Annie Cordy © Koch média

Annie Cordy, la divine étoile

Ce 4 septembre2020, Annie Cordy ne nous a pas fait rire. Meneuse de revue, comédienne, danseuse, chanteuse, la célèbre artiste belge vient de tirer sa révérence à l’âge de 92 ans. Gouailleuse, solaire et pétillante, elle est allé rejoindre ses amis au paradis des grandes vedettes.

N’ayons pas de honte de le dire, mais même à une époque où cela ne se faisait pas, j’admirais cette grande vedette. Petite, j’aimais l’imiter dans ces grands tubes, Tata YoyoLa bonne du curé et surtout La balade de Calamity. Même ado, en cachette des copains, je ne manquais jamais ses passages télévisés. Moi qui me rêvais comédienne et surtout dans le registre du comique je la regardais en me disant mais comment fait-elle ! Quel talent ! Quel sens de la fantaisie ! Et puis je lui trouvais un charme fou. Elle avait du chien comme l’on dit dans le métier.

Une comédienne lumineuse
Annie Cordy © Jac. de Nijs / Anefo - Nationaal Archief

Et puis, je l’ai découvert dans Le Chat donnant la réplique à Gabin. Dans le rôle de Nelly, elle était d’une sobriété, d’un naturel, d’une sincérité. On découvrait alors l’immense actrice qu’elle était. Quand Guitry lui avait proposé de jouer dans Si Versailles m’était conté, elle lui avait répondu qu’elle n’était pas comédienne. Le Maître lui avait alors dit : « Mademoiselle, on n’est pas comédienne, on nait comédienne ». Et il lui a conseillé d’aller voir du côté du répertoire de Réjane. Des années plus tard, elle sera Madame Sans-Gêne, rôle qui fut créé en 1893 par cette dernière. Et elle y avait été superbe.

Une rencontre impromptue

La première fois que j’ai croisé sa route fleurie, j’étais adolescente. Mon père, directeur du service photo chez Filippachi m’avait prévenue qu’elle viendrait au Studio Carnot faire des photos pour Paris Match.
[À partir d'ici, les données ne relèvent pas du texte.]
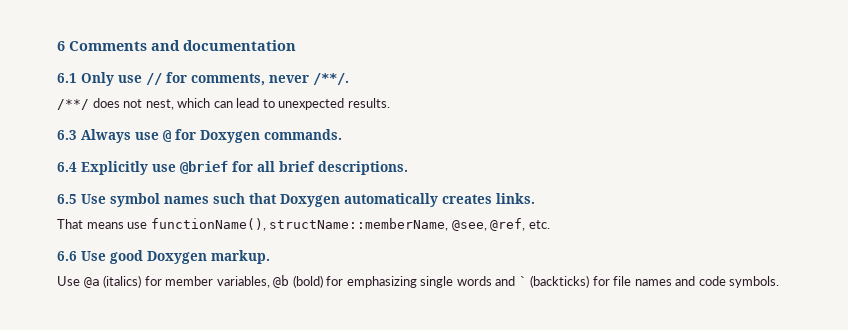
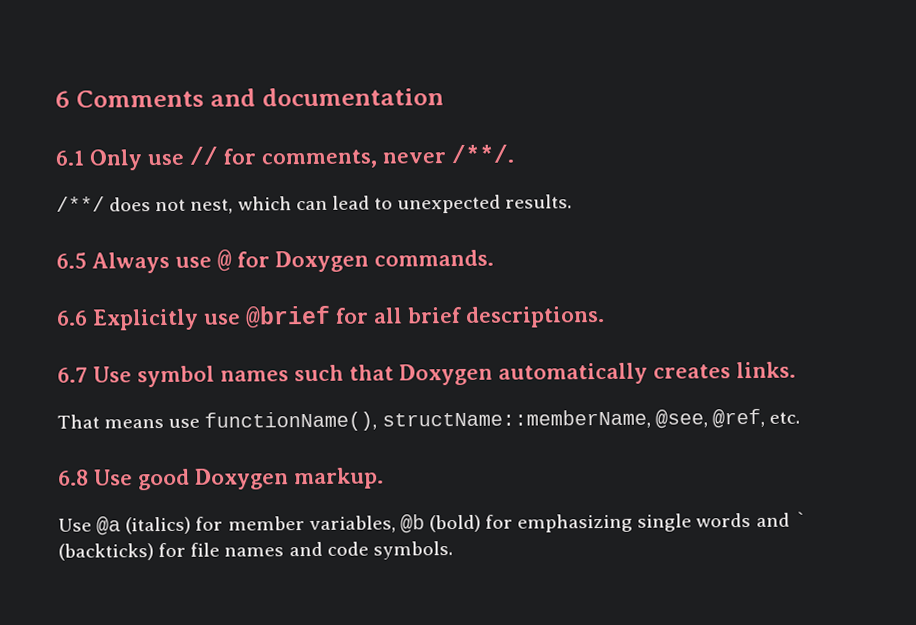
- 6.3 Always use @ for Doxygen commands.
+ 6.5 Always use @ for Doxygen commands.
- 6.4 Explicitly use @brief for all brief descriptions.
+ 6.6 Explicitly use @brief for all brief descriptions.
- 6.5 Use symbol names such that Doxygen automatically creates links.
+ 6.7 Use symbol names such that Doxygen automatically creates links.
- 6.6 Use good Doxygen markup.
+ 6.8 Use good Doxygen markup.

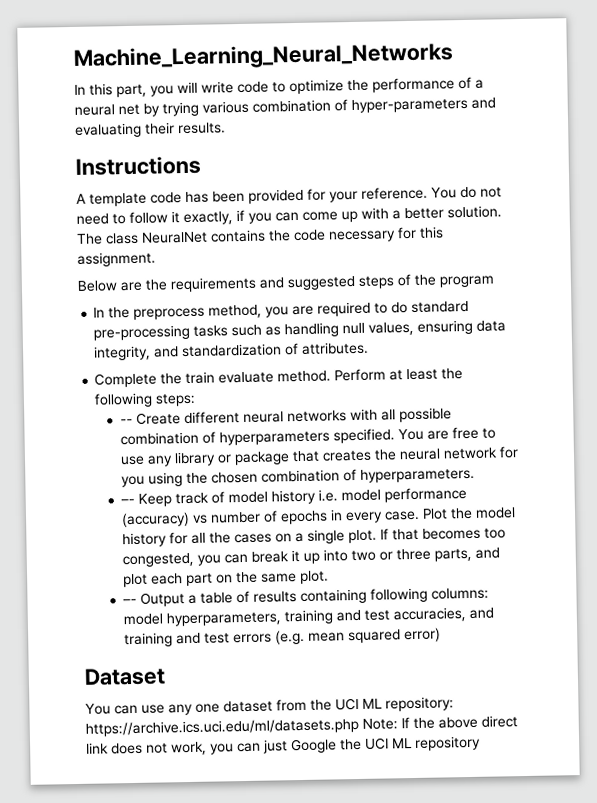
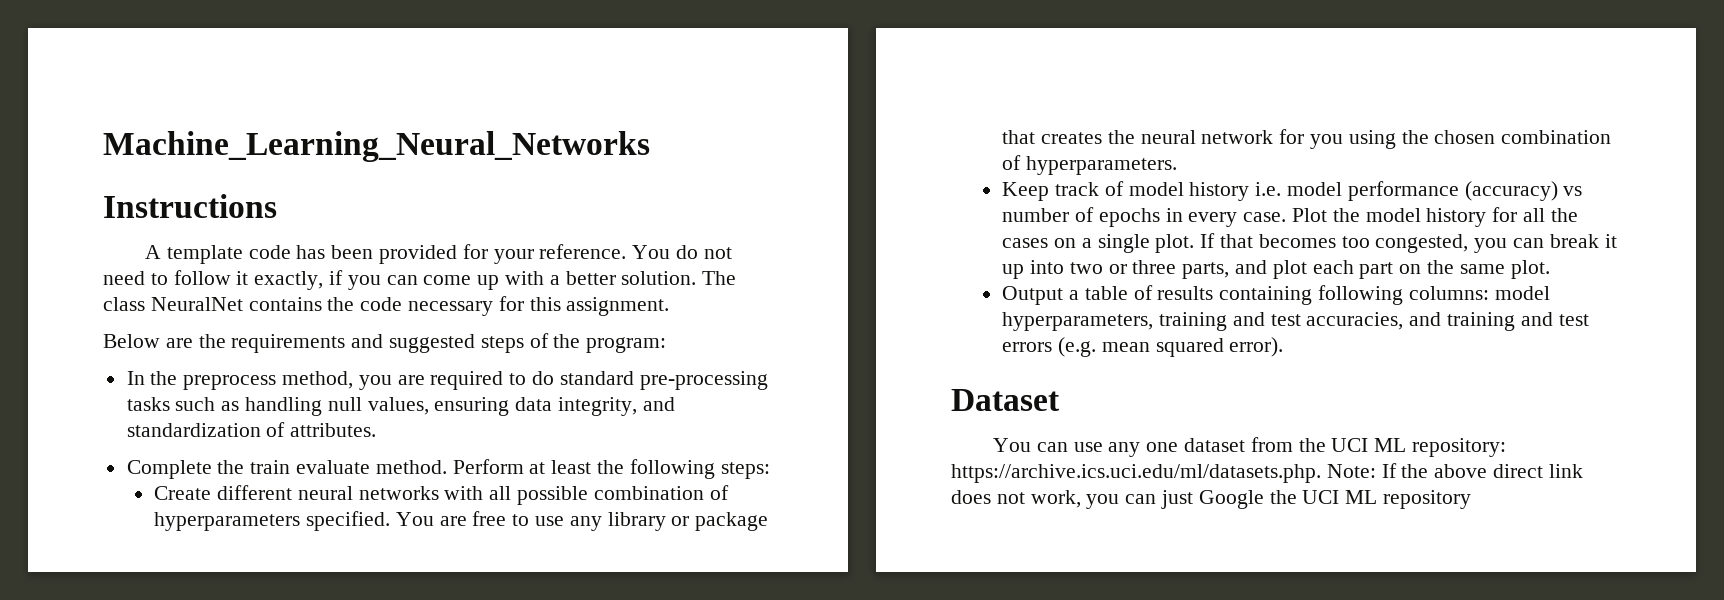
- In this part, you will write code to optimize the performance of a neural net by trying various combination of hyper-parameters and evaluating their results.
- Below are the requirements and suggested steps of the program
+ Below are the requirements and suggested steps of the program:
- -- Create different neural networks with all possible combination of hyperparameters specified.
+ Create different neural networks with all possible combination of hyperparameters specified.
- –- Keep track of model history i.e. model performance (accuracy) vs number of epochs in every case.
+ Keep track of model history i.e. model performance (accuracy) vs number of epochs in every case.
- –- Output a table of results containing following columns: model hyperparameters, training and test accuracies, and training and test errors (e.g. mean squared error)
+ Output a table of results containing following columns: model hyperparameters, training and test accuracies, and training and test errors (e.g. mean squared error).
- You can use any one dataset from the UCI ML repository: https://archive.ics.uci.edu/ml/datasets.php Note: If the above direct link does not work, you can just Google the UCI ML repository
+ You can use any one dataset from the UCI ML repository: https://archive.ics.uci.edu/ml/datasets.php. Note: If the above direct link does not work, you can just Google the UCI ML repository

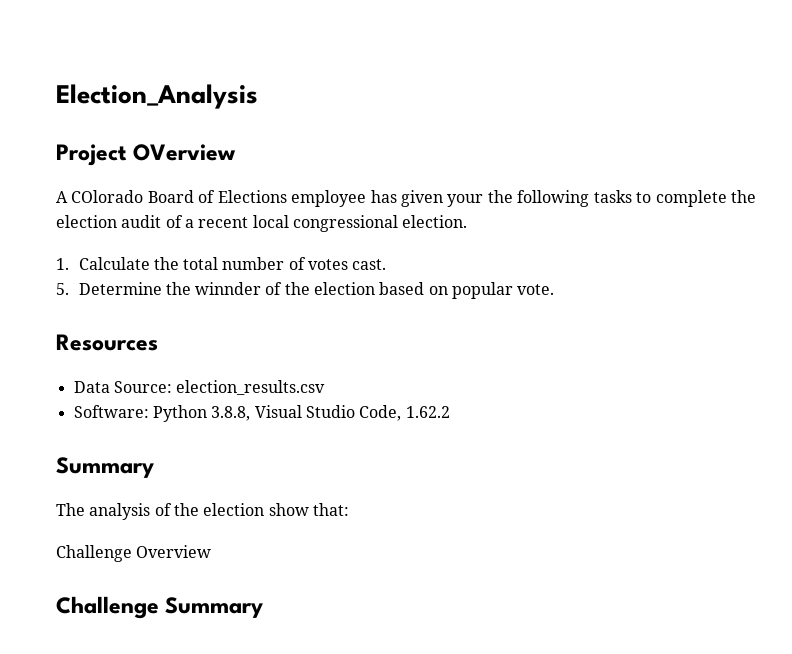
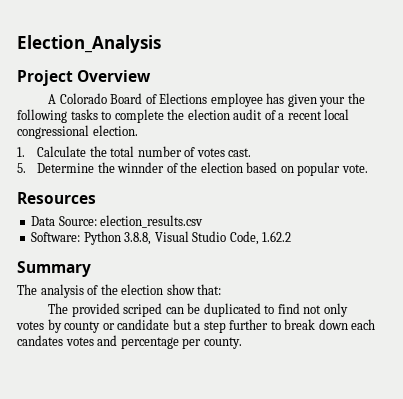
- Project OVerview
+ Project Overview
- A COlorado Board of Elections employee has given your the following tasks to complete the election audit of a recent local congressional election.
+ A Colorado Board of Elections employee has given your the following tasks to complete the election audit of a recent local congressional election.
- Challenge Overview
- Challenge Summary
+ The provided scriped can be duplicated to find not only votes by county or candidate but a step further to break down each candates votes and percentage per county.

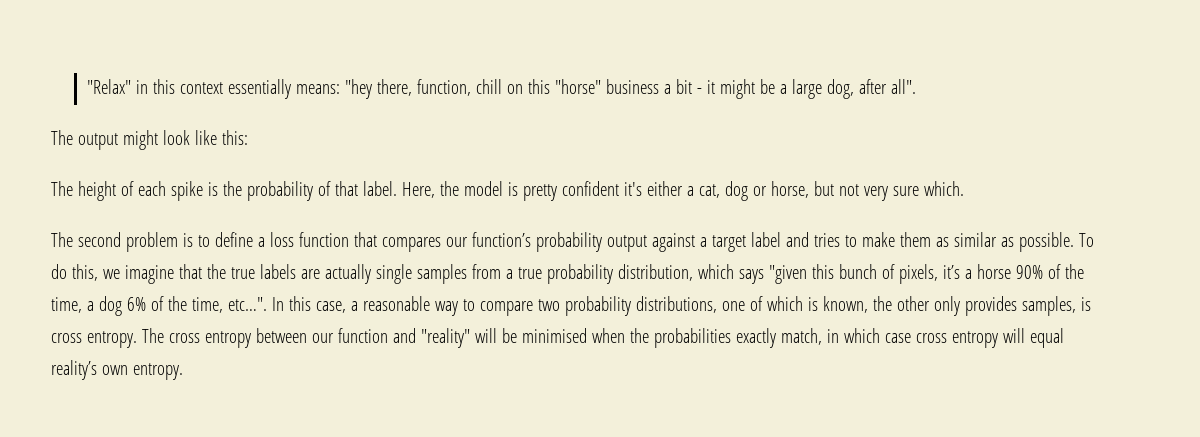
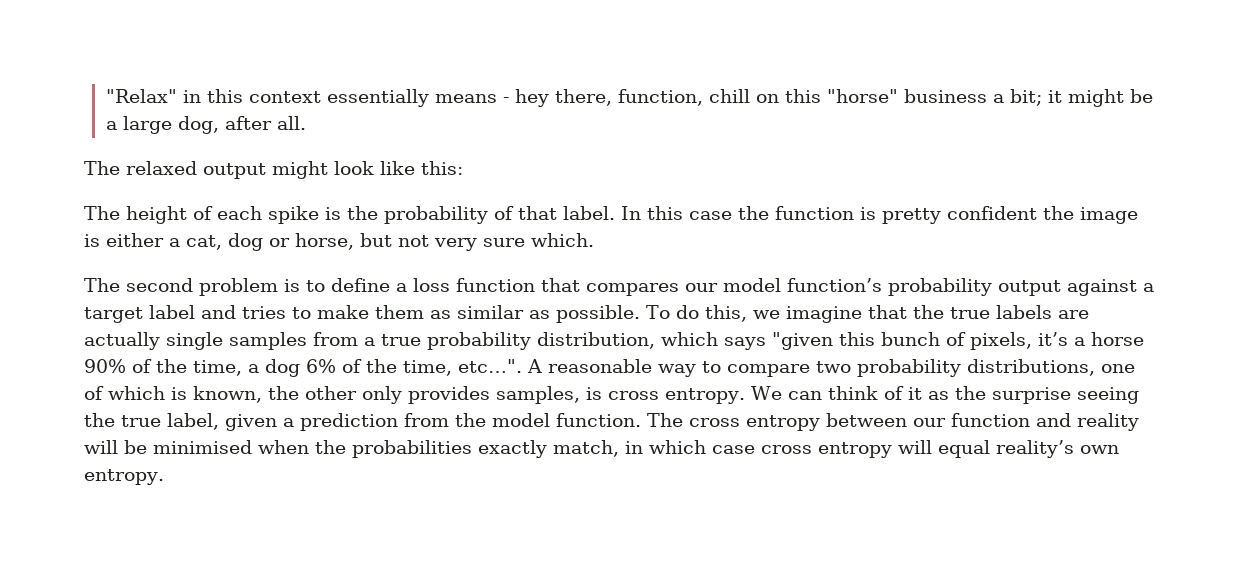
- "Relax" in this context essentially means: "hey there, function, chill on this "horse" business a bit - it might be a large dog, after all".
- The output might look like this:
+ "Relax" in this context essentially means - hey there, function, chill on this "horse" business a bit; it might be a large dog, after all.
+ The relaxed output might look like this:
- Here, the model is pretty confident it's either a cat, dog or horse, but not very sure which.
+ In this case the function is pretty confident the image is either a cat, dog or horse, but not very sure which.
- The second problem is to define a loss function that compares our function’s probability output against a target label and tries to make them as similar as possible.
+ The second problem is to define a loss function that compares our model function’s probability output against a target label and tries to make them as similar as possible.
- In this case, a reasonable way to compare two probability distributions, one of which is known, the other only provides samples, is cross entropy.
+ A reasonable way to compare two probability distributions, one of which is known, the other only provides samples, is cross entropy.
+ We can think of it as the surprise seeing the true label, given a prediction from the model function.
- The cross entropy between our function and "reality" will be minimised when the probabilities exactly match, in which case cross entropy will equal reality’s own entropy.
+ The cross entropy between our function and reality will be minimised when the probabilities exactly match, in which case cross entropy will equal reality’s own entropy.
Je suis arrivée avec mon skate board, et me suis glissée dans un coin. Elle m’a vue et m’a envoyée ce magnifique sourire que nous lui connaissions tous. De cette voix particulière, matinée d’un léger accent belge, elle m’a demandée de lui faire une démonstration. 

Une artiste joyeuse
Scènes de ménage. Annie Cordy. © M6

Je l’ai recroisée des années après, pour Pariscope. Elle allait jouer au théâtre, Laissez-moi sortir de Jean-Marie Chevret. On s’est retrouvé au bar de l’hôtel Scribe à l’Opéra. J’ai le souvenir que l’on avait bien rigolé mais j’avais été surtout séduite par sa force de caractère et cette joie naturelle qui se dégageait d’elle. J’avais aussi devant moi une grande professionnelle.  « La danse, c’est très important. Cela apprend à savoir marcher, se tenir, garder une élégance. Voyez-vous, faire le comique les pieds en dedans, sans élégance, c’est quelque chose que je ne peux pas faire. » Regardez sur youtube® La balade de Calamity et vous comprendrez ce qu’elle disait.

Un dernier tour et puis s’en va
Annie Cordy © Jac. de Nijs / Anefo - Nationaal Archief

Sa dernière prestation fut pendant le confinement. Vincent Taloche avait eu la bonne idée de demander à tous les artistes belges de faire un clip sur un de ses grands tubes, Ca ira mieux demainAnnie Cordy s’était prêtée au jeu, elle ouvrait et refermait le clip. Alors oui Madame, ça ira peut-être mieux demain, mais sans vous cela sera moins joyeux. Au revoir chère Annie et merci pour tout.